L’attaque contre la livre turque représente un cas d’école de guerre financière. Tout a commencé en août 2018, lorsqu’une vague coordonnée de ventes à découvert par de grands fonds d’investissement américains a déclenché la panique sur les marchés. JP Morgan, Goldman Sachs et d’autres géants de Wall Street publient simultanément des rapports extrêmement négatifs sur la livre, conseillant à leurs clients de liquider leurs positions dans la monnaie turque. La livre a perdu 17 % en une seule journée, le 10 août 2018. Le prétexte est la découverte soudaine que la Turquie ne dispose pas de réserves de change suffisantes. Les bons fondamentaux de l’économie sont tout simplement ignorés.

Au cours des mois suivants, des fonds spéculatifs tels que Bridgewater Associates et BlackRock ont augmenté leurs positions baissières sur la livre pour atteindre une valeur totale de 5,5 milliards de dollars. L’effondrement s’auto-entretient : la livre a perdu plus de 70 % de sa valeur face au dollar entre 2018 et 2022. Rien qu’en 2021, la dévaluation a atteint 44 %, faisant grimper l’inflation à 85 % en octobre 2022. Cette spirale descendante fait passer la dette extérieure de la Turquie de 454 milliards de dollars en 2017 à 568 milliards de dollars en 2023, avec un coût du service de la dette triplé.

L’impact social est dévastateur : 3,2 millions de Turcs passent sous le seuil de pauvreté, tandis que le PIB par habitant chute de 12 600 dollars en 2013 à environ 8 000 dollars en 2022. Le salaire minimum, qui équivalait en 2018 à 380 dollars, tombe à 220 dollars en 2023 malgré des augmentations répétées de la livre. La classe moyenne turque voit son épargne pulvérisée : ceux qui avaient 10 000 dollars en livres en 2018 se retrouvent avec l’équivalent de 3 000 dollars en 2022.

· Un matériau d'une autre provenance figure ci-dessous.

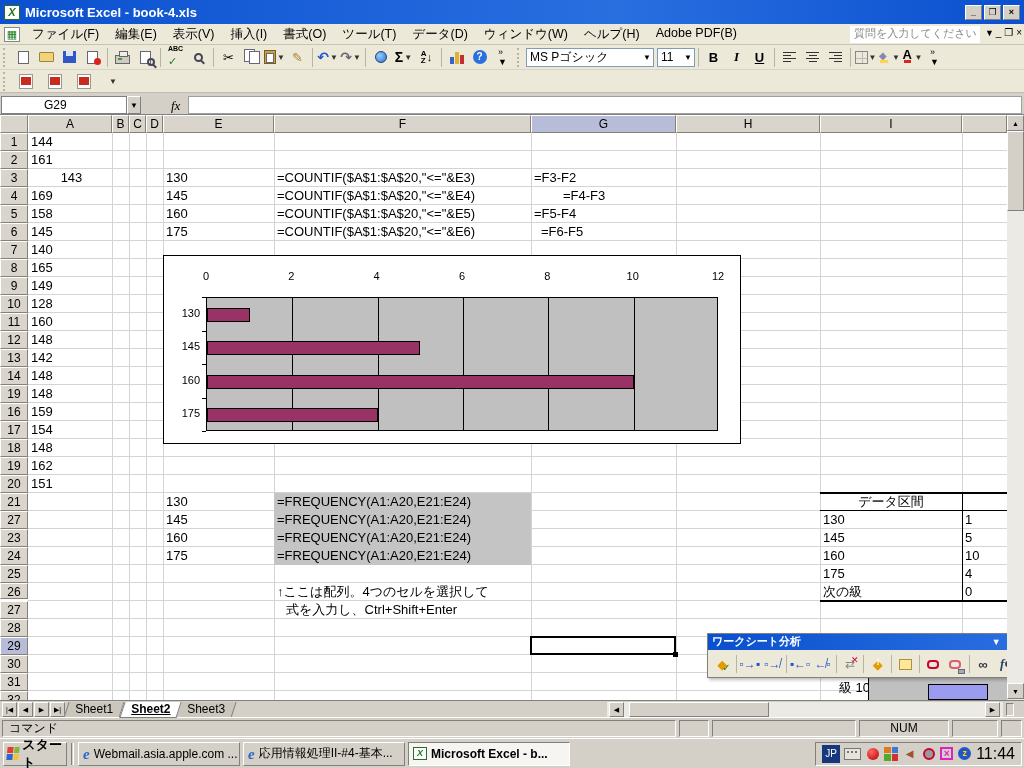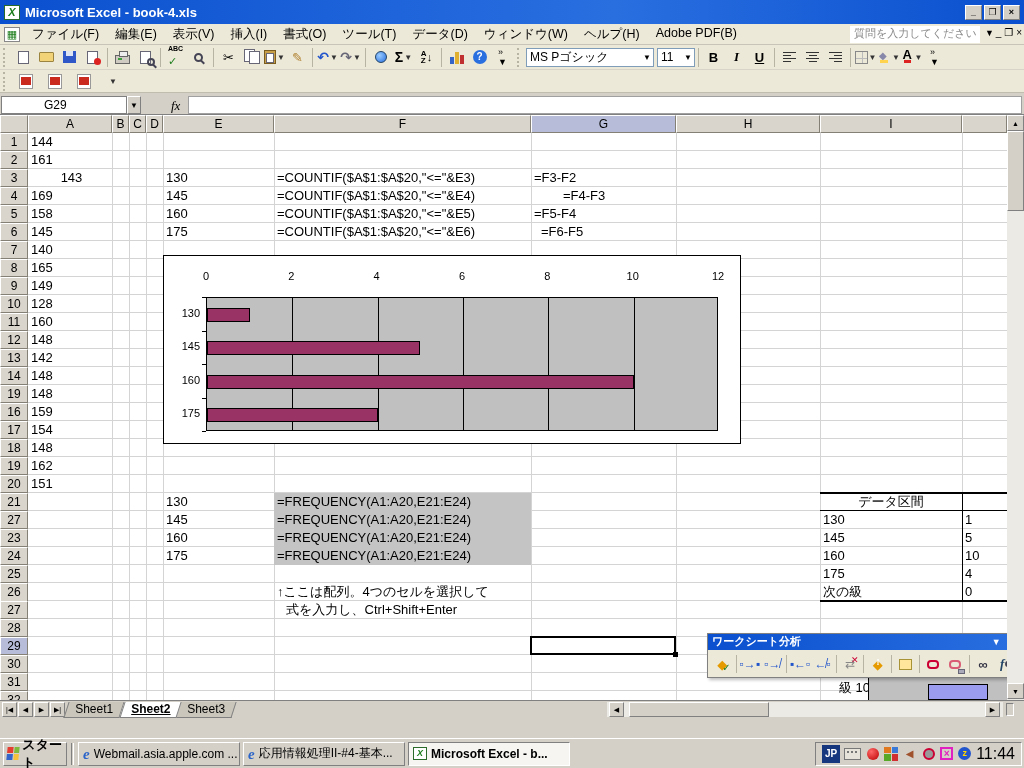"26" div.rh { height: 34px -> 16px }
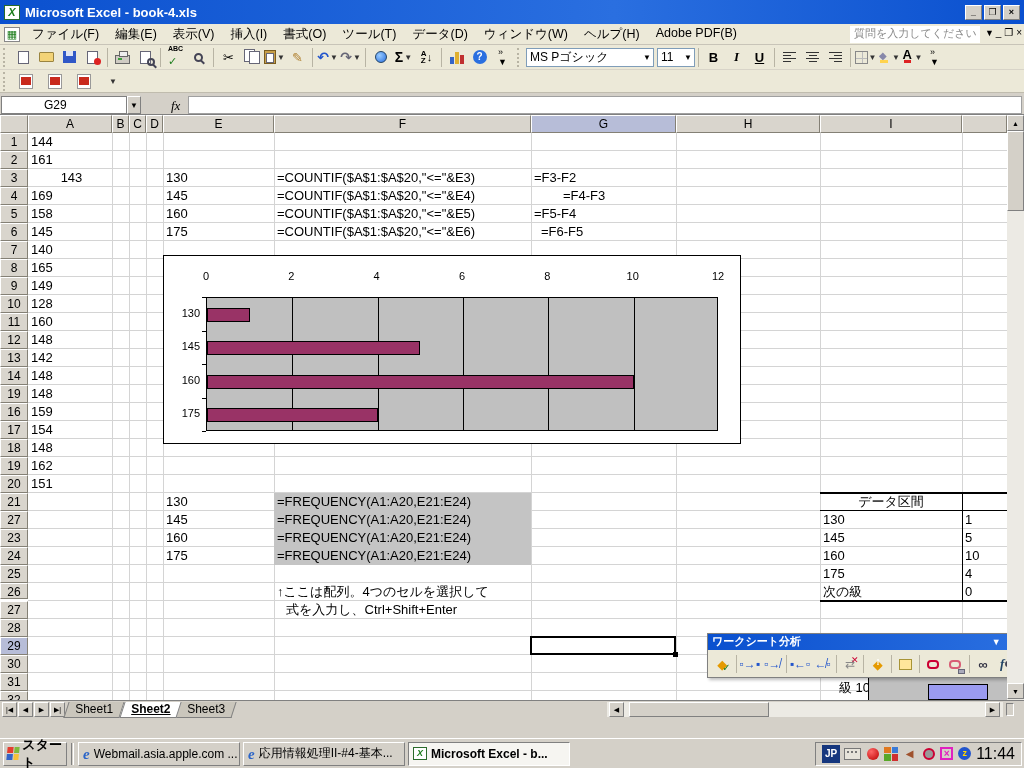"コマンド" div.abs { html: none -> <div> <span>コマンド</span> <span></span> <span></span> <span>NUM</span> <span></span> <span></span> </div> }
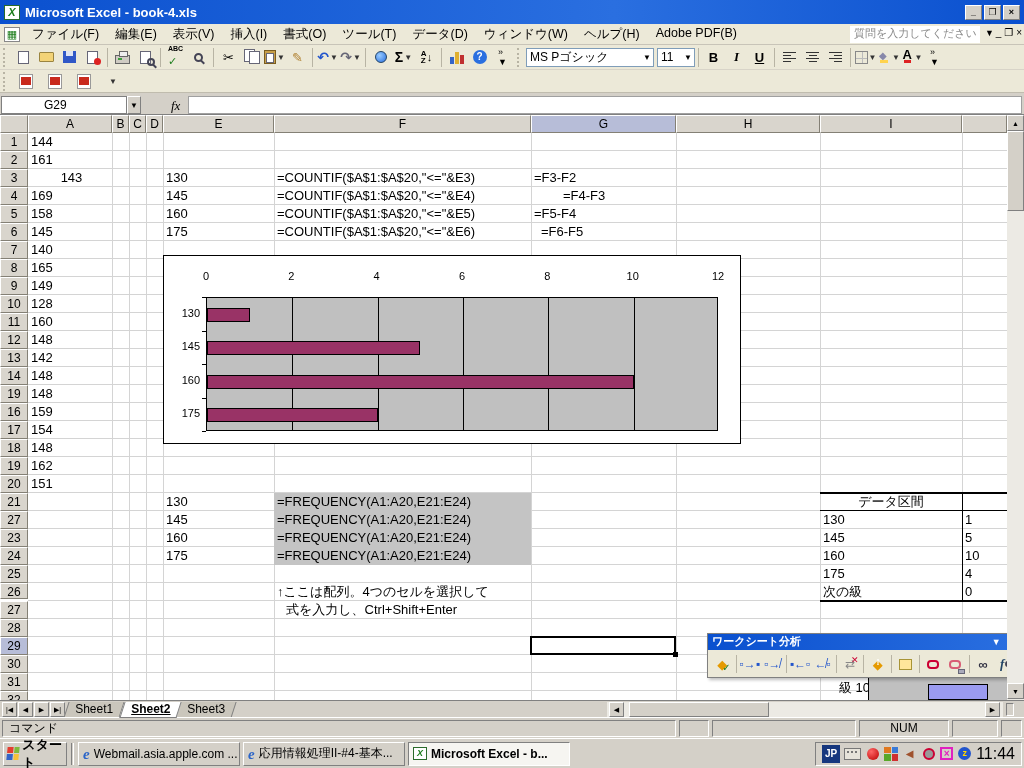"JP" .jp { font-weight: bold -> normal }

La banque centrale turque brûle plus de 128 milliards de dollars de réserves pour tenter de stabiliser le taux de change, tandis que le gouvernement accuse ouvertement les États-Unis de mener une « guerre économique » contre la Turquie. En mars 2021, le limogeage du gouverneur de la Banque centrale, Naci Agbal, considéré comme proche des milieux financiers euro-américains, a marqué la rupture définitive avec l’orthodoxie économique occidentale.

La réponse d’Erdogan a été le début d’un axe avec la Russie et l’Iran et une réorientation drastique des échanges : le volume des transactions avec la Russie a augmenté de 198 % en 2022, atteignant 68 milliards de dollars. Les investissements chinois en Turquie ont augmenté de 307 % depuis 2016, dépassant les 4 milliards de dollars en 2023. La Turquie a également rejoint la Banque asiatique d’investissement dans les infrastructures (BAII) avec une participation de 2,6 milliards de dollars, et a demandé à rejoindre les BRICS.

Ces chiffres en disent plus que mille mots sur l’histoire d’une puissance régionale qui, se sentant trahie par l’Occident, a choisi de diversifier radicalement ses alliances. Il ne s’agit plus d’un exercice d’équilibriste diplomatique, mais d’une stratégie précise à long terme qui redessine les atouts géopolitiques de l’Eurasie.

L’Occident a perdu la Turquie non pas à cause de la dérive autoritaire d’Erdogan, mais à cause d’une série d’erreurs de jugement typiques d’une civilisation en train de s’estomper.